Is that clear, gentlemen?
From the very beginning we did not consider it necessary to conceal
our views. During a polemic with the judiciary here, we told you:
"The real opposition of the Neue Rheinische Zeitung will begin only
in the tricolor republic."
And at that time we were speaking with the judiciary. We summed up the
old year, 1848, in the following words (cf. the issue of December 31, 1848):
"The history of the Prussian middle class, and that of the German middle
class in general between March and December shows that a purely middle-class
revolution and the establishment of bourgeois rule in the form of a constitutional
monarchy is impossible in Germany, and that the only alternatives are either
a feudal absolutist counterrevolution or a social republican revolution."

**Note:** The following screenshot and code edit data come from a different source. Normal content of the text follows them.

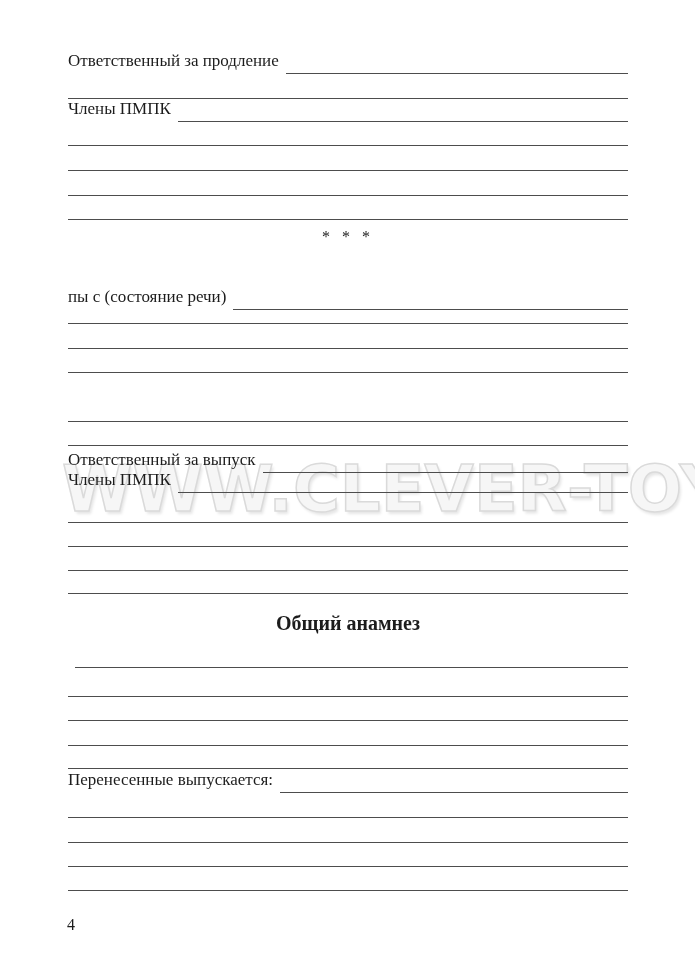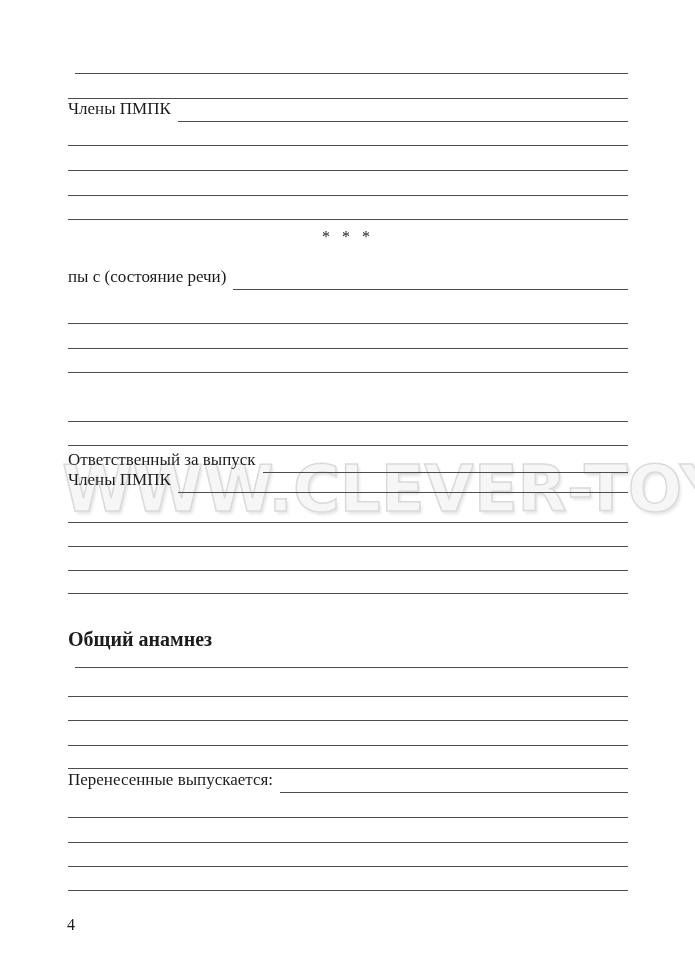--- a/index.html
+++ b/index.html
@@ -101,6 +101,7 @@
   <div class="watermark">WWW.CLEVER-TOY.RU</div>
 
   <div class="row" style="top:48px">
+    <span class="label">Ответственный за продление</span>
     <span class="fill"></span>
   </div>
   <div class="row blank" style="top:73px">

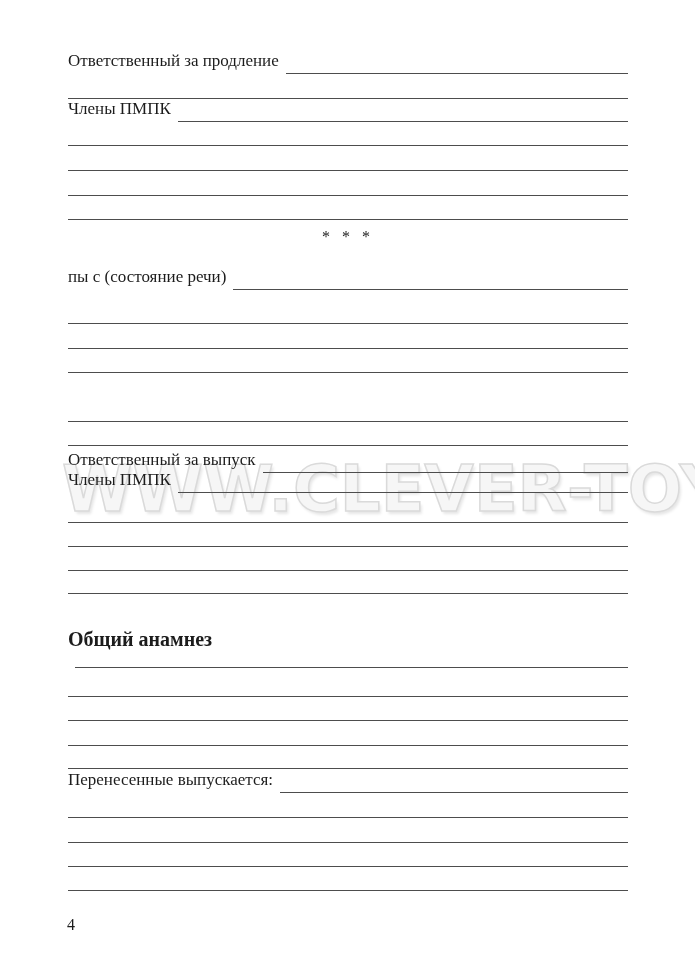--- a/index.html
+++ b/index.html
@@ -126,7 +126,7 @@
 
   <div class="separator" style="top:228px">* * *</div>
 
-  <div class="row" style="top:264px">
+  <div class="row" style="top:284px">
     <span class="label">пы с (состояние речи)</span>
     <span class="fill"></span>
   </div>

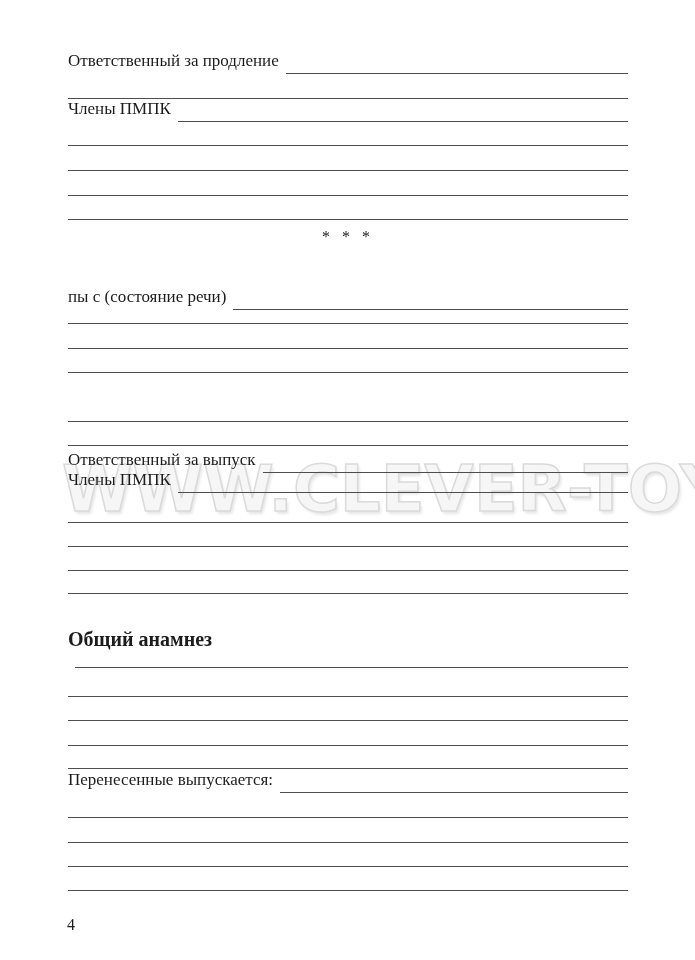--- a/index.html
+++ b/index.html
@@ -79,11 +79,10 @@
     position: absolute;
     left: 68px;
     width: 560px;
-    text-align: left;
+    text-align: center;
     font-size: 20px;
     font-weight: bold;
     z-index: 1;
-    margin-top: 16px;
   }
   .page-number {
     position: absolute;

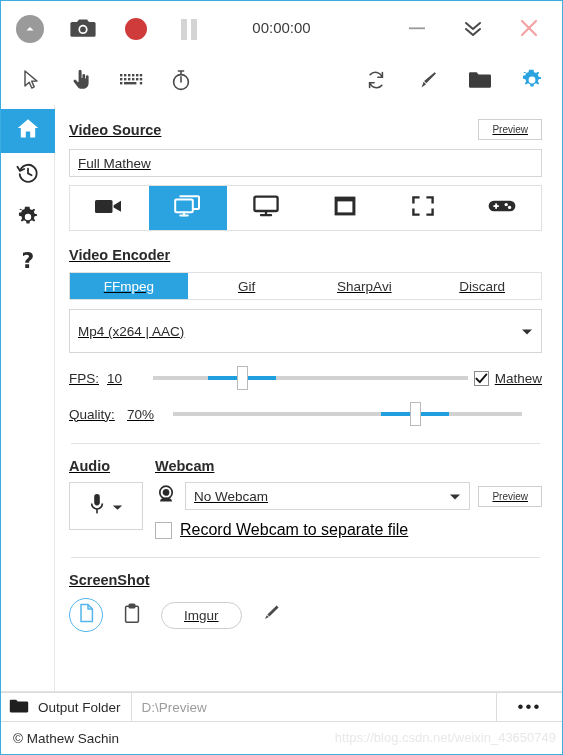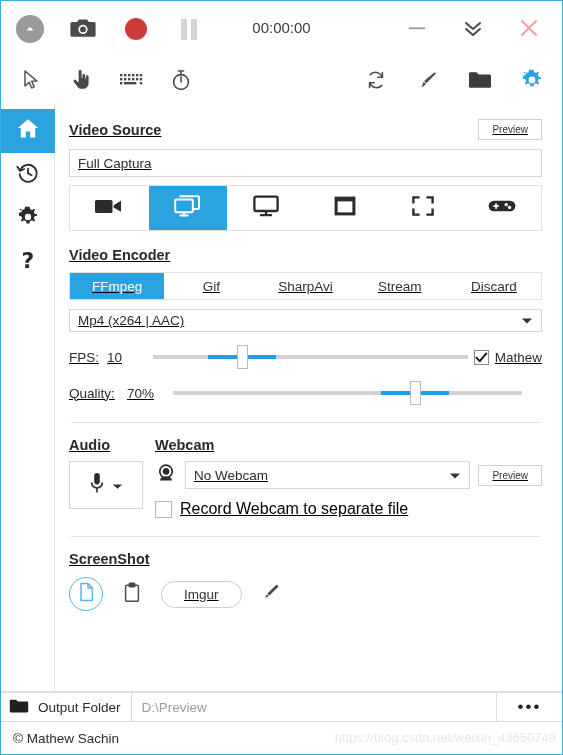--- a/index.html
+++ b/index.html
@@ -484,7 +484,7 @@
         <button class="btn-flat">Preview</button>
       </div>
       <div class="txtbox">
-        <span>Full Captura</span>
+        <span>Full Mathew</span>
       </div>
 
       <div class="icon-row">

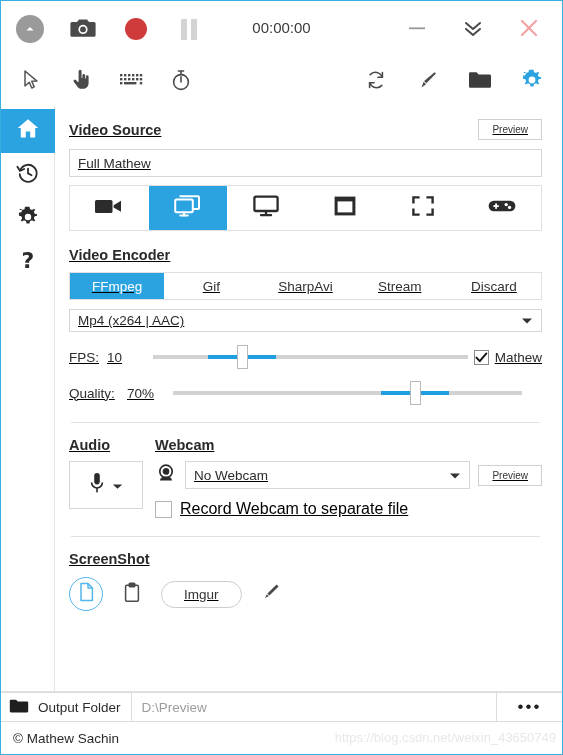--- a/index.html
+++ b/index.html
@@ -553,7 +553,6 @@
         <div class="tab active">FFmpeg</div>
         <div class="tab">Gif</div>
         <div class="tab">SharpAvi</div>
-        <div class="tab">Stream</div>
         <div class="tab">Discard</div>
       </div>
       <div class="combo">

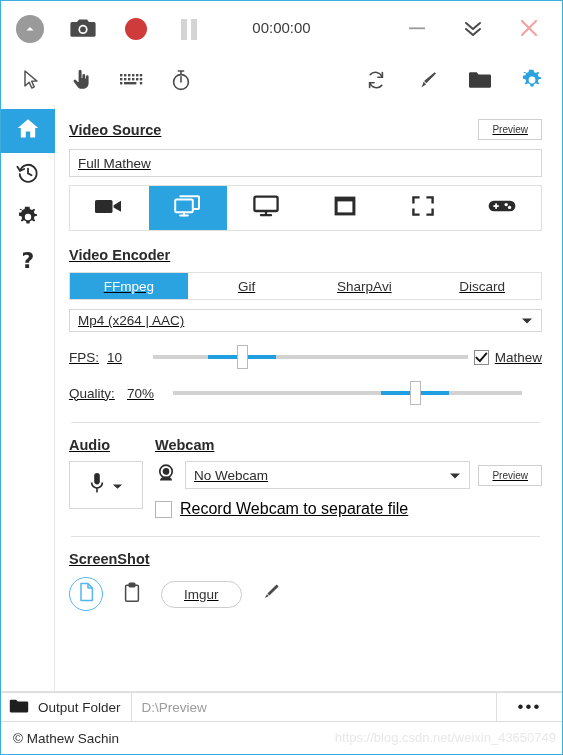--- a/index.html
+++ b/index.html
@@ -155,7 +155,7 @@
   .combo {
     width: 100%;
     border: 1px solid #d6d6d6;
-    height: 23px;
+    height: 44px;
     display: flex; align-items: center;
     padding: 0 8px;
     font-size: 13.5px;

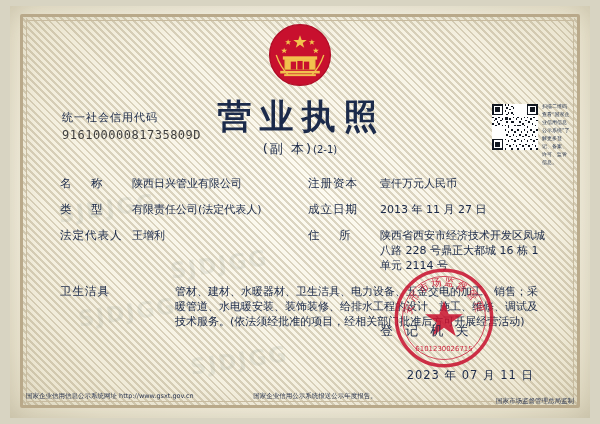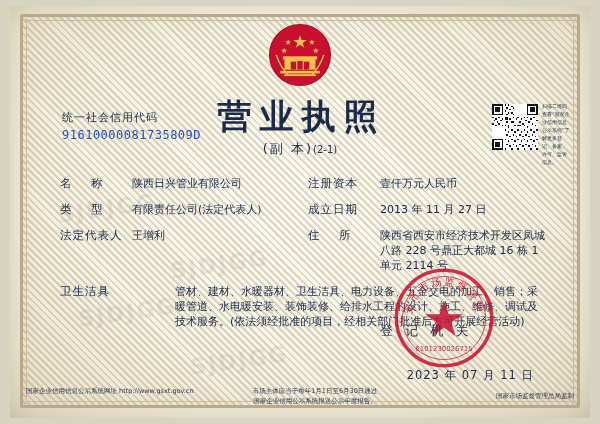--- a/index.html
+++ b/index.html
@@ -113,7 +113,7 @@
     left: 62px;
     top: 128px;
     font-size: 12px;
-    color: #1d4ed8;
+    color: #404040;
     font-family: "DejaVu Sans Mono", monospace;
     letter-spacing: 0.5px;
   }

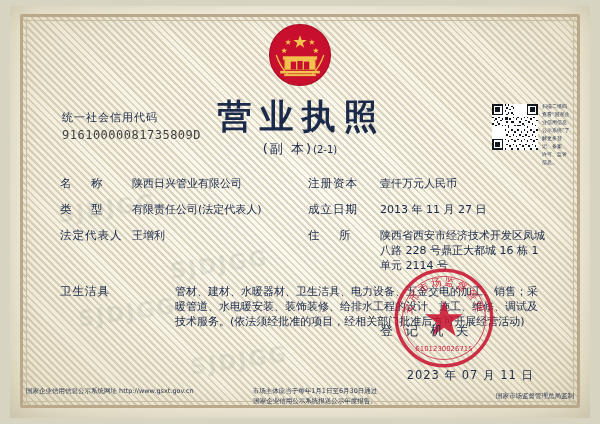--- a/index.html
+++ b/index.html
@@ -471,7 +471,6 @@
       <span>http://www.gsxt.gov.cn</span>
     </div>
     <div class="f-center">
-      <div>市场主体应当于每年1月1日至6月30日通过</div>
       <div>国家企业信用公示系统报送公示年度报告。</div>
     </div>
     <div class="f-right">国家市场监督管理总局监制</div>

Did we therefore have to advance our social republican tendency only in
the "last pieces" of the Neue Rheinische Zeitung? Did you not read our
articles about the June revolution, and was not the essence of the June
revolution the essence of our paper?
Why then your hypocritical phrases, your attempt to find an impossible
pretext?
We have no compassion and we ask no compassion from you. When
our turn comes, we shall not make excuses for the terror. But the royal
terrorists, the terrorists by the grace of God and the law, are in practice
brutal, disdainful, and mean, in theory cowardly, secretive, and deceitful,
and in both respects disreputable.
The Prussian official piece of paper goes even to the absurd length
of speaking about the "right of hospitality which was disgracefully abused"
by Karl Marx, the Editor-in-Chief of the Neue Rheinische Zeitung.
The right of hospitality which the insolent intruders, the anterior
Russians (Borussians), forced upon us, inhabitants of the Rhineland, on
our own land — this hospitality was indeed "disgracefully" abused by the
Neue Rheinische Zeitung. We believe that we have thereby rendered a service
to the Rhine Province. We have saved the revolutionary honor of our homeland.
From now on the Neue Preussische Zeitung alone will enjoy the full right
of citizenship in the Rhine Province.
In parting we should like to remind our readers of the words printed
in the first issue we published in January:
"The table of contents for 1849 reads: Revolutionary rising of the
French working class, world war."
And in the East, a revolutionary army made up of fighters of all nationalities
already confronts the alliance of the old Europe represented by the Russian
army, while from Paris comes the threat of a "red republic".